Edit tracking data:

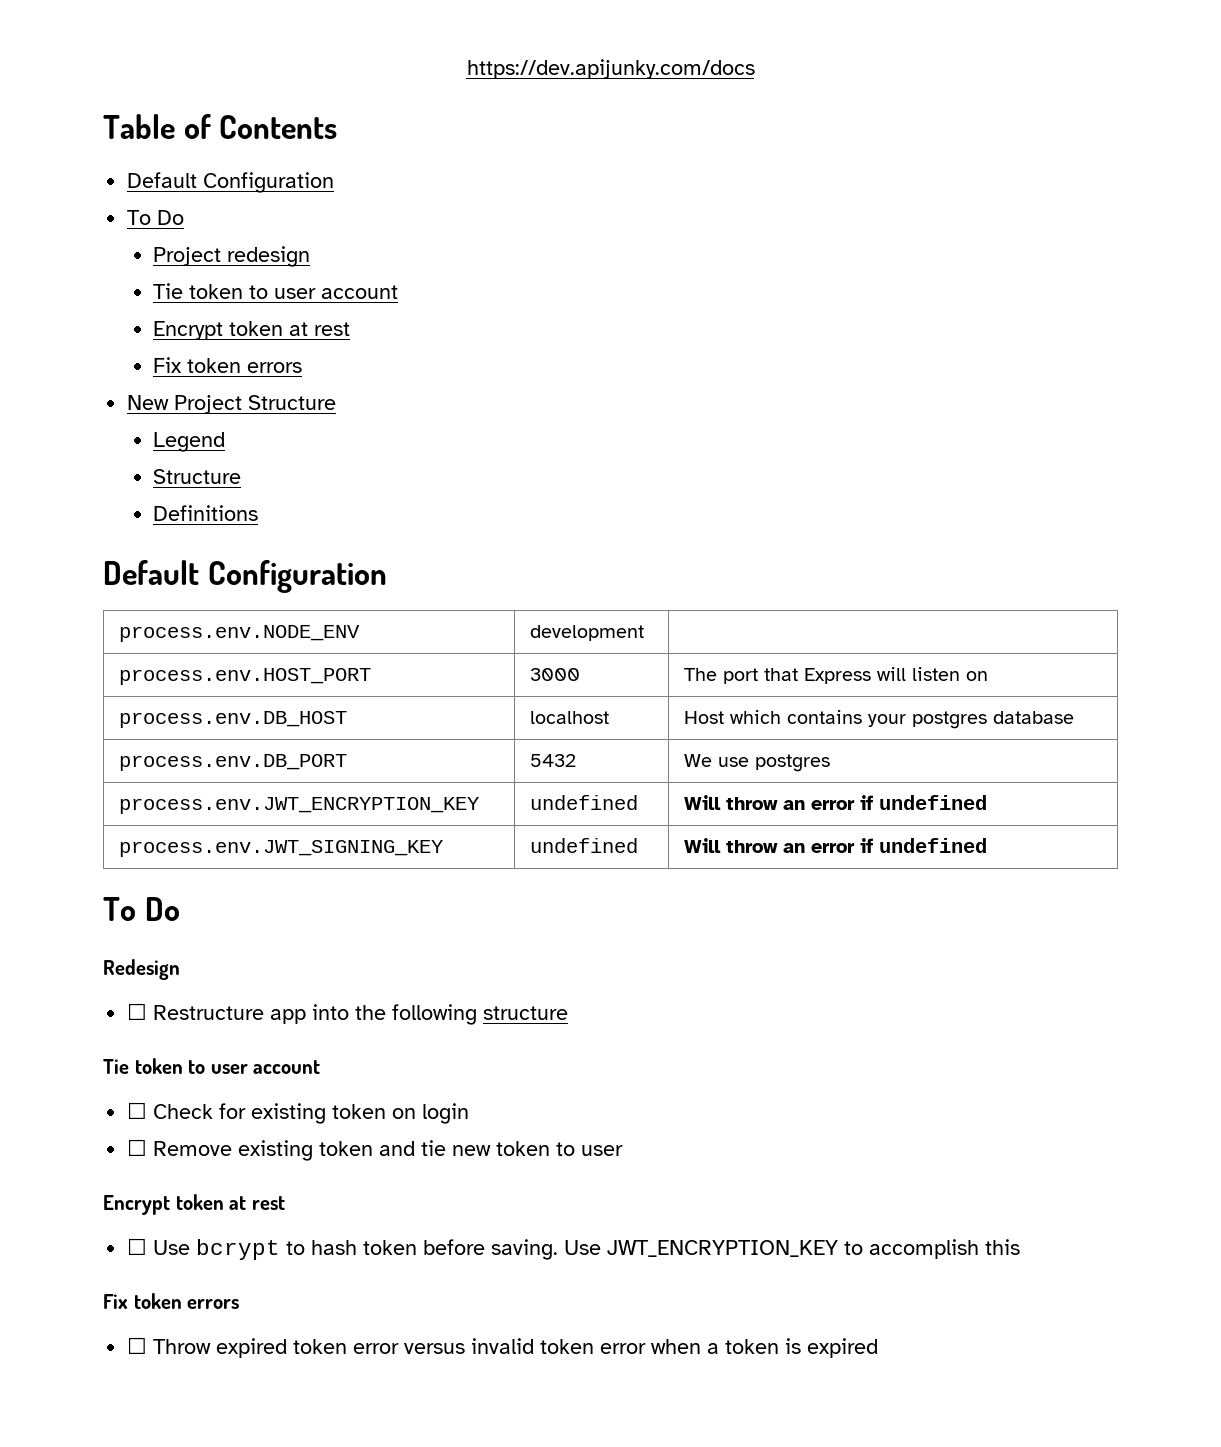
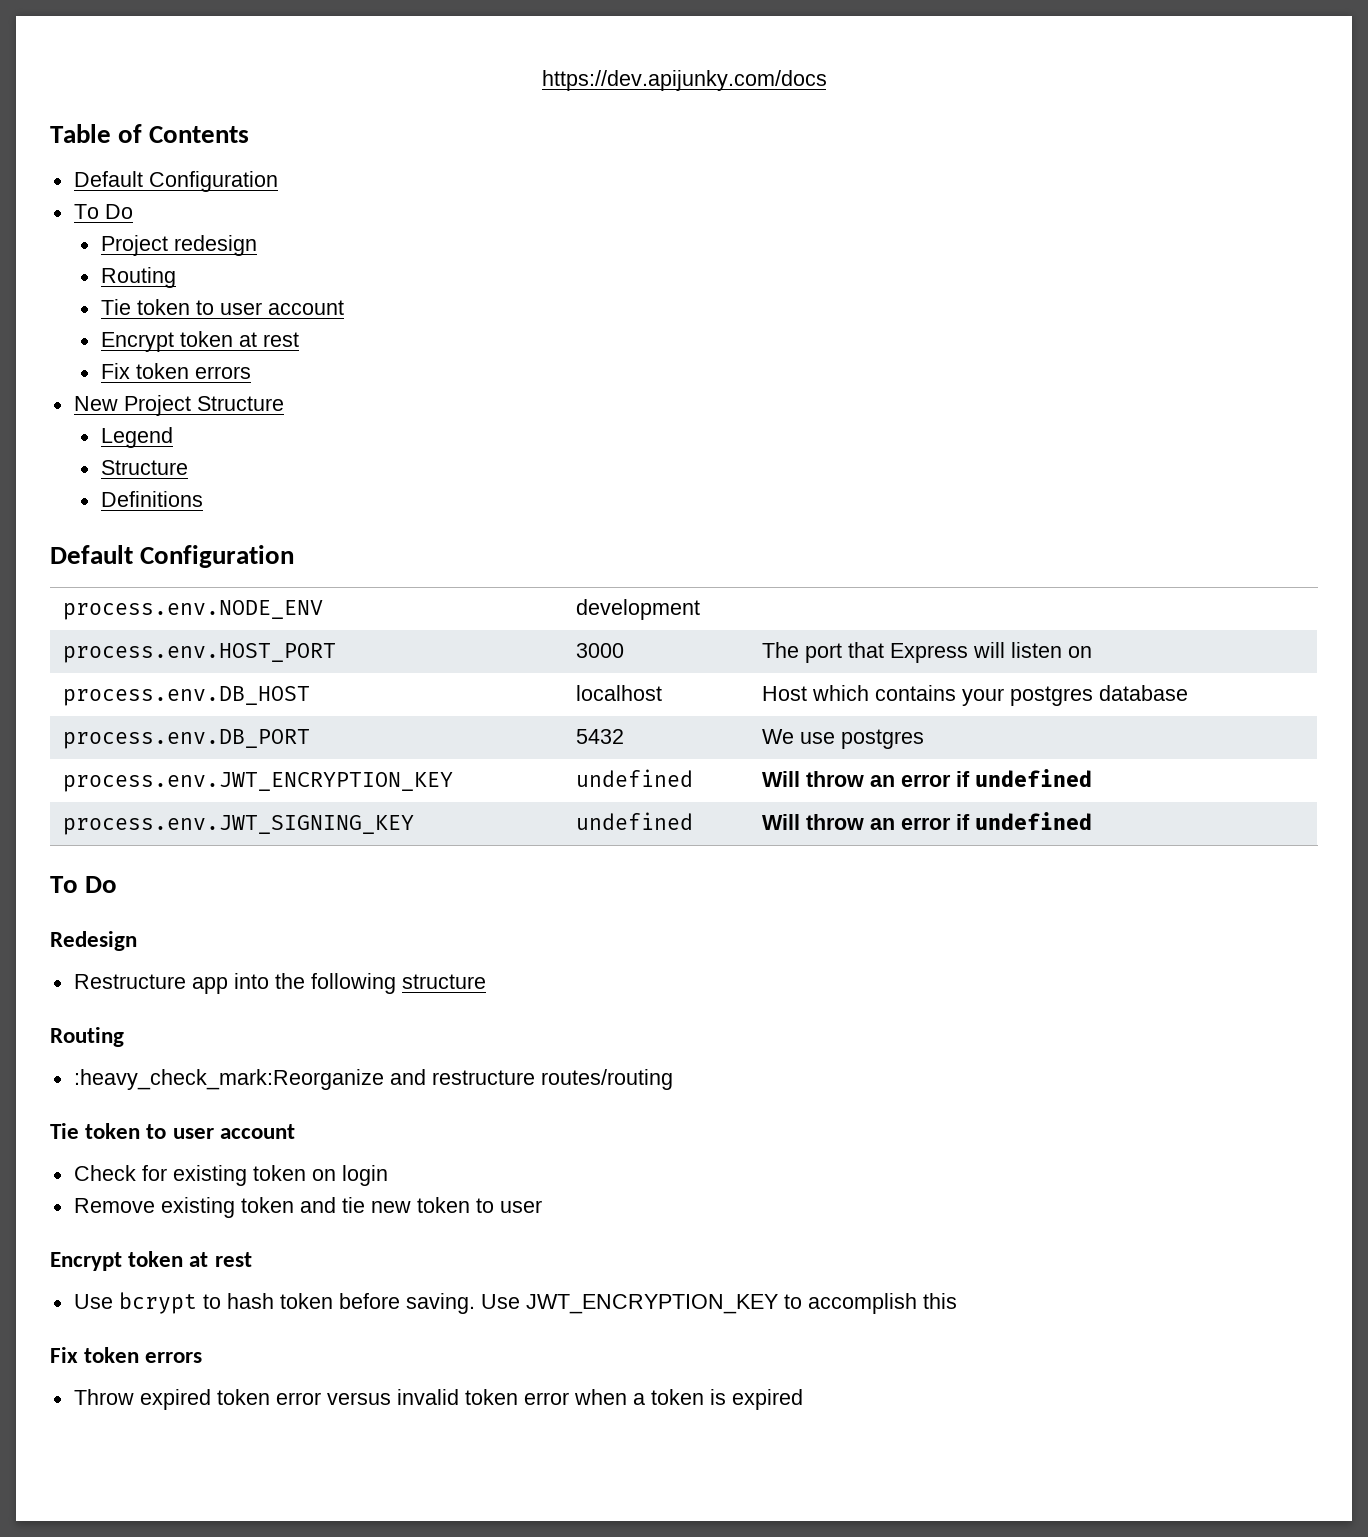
(311, 256) none -> [100,267,176,288] // Routing
[127,1003,148,1020] ☐ -> (137, 941) none
[103,1058,321,1074] [127,1102,148,1119] // Tie token to user account // ☐ -> [50,1027,124,1047] [73,1069,673,1090] [50,1123,295,1139] // Routing // :heavy_check_mark:Reorganize and restructure routes/routing // Tie token to user account //
[127,1139,148,1156] ☐ -> (388, 1175) none
[127,1238,148,1255] ☐ -> (252, 1259) none
[127,1337,148,1354] ☐ -> (203, 1357) none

TASK TO COMPLETE
Identify the lines in the entries that hold "Routing" and return each one.

PROBLEM SOLUTION
(311, 256) none -> [100,267,176,288] // Routing
[103,1058,321,1074] [127,1102,148,1119] // Tie token to user account // ☐ -> [50,1027,124,1047] [73,1069,673,1090] [50,1123,295,1139] // Routing // :heavy_check_mark:Reorganize and restructure routes/routing // Tie token to user account //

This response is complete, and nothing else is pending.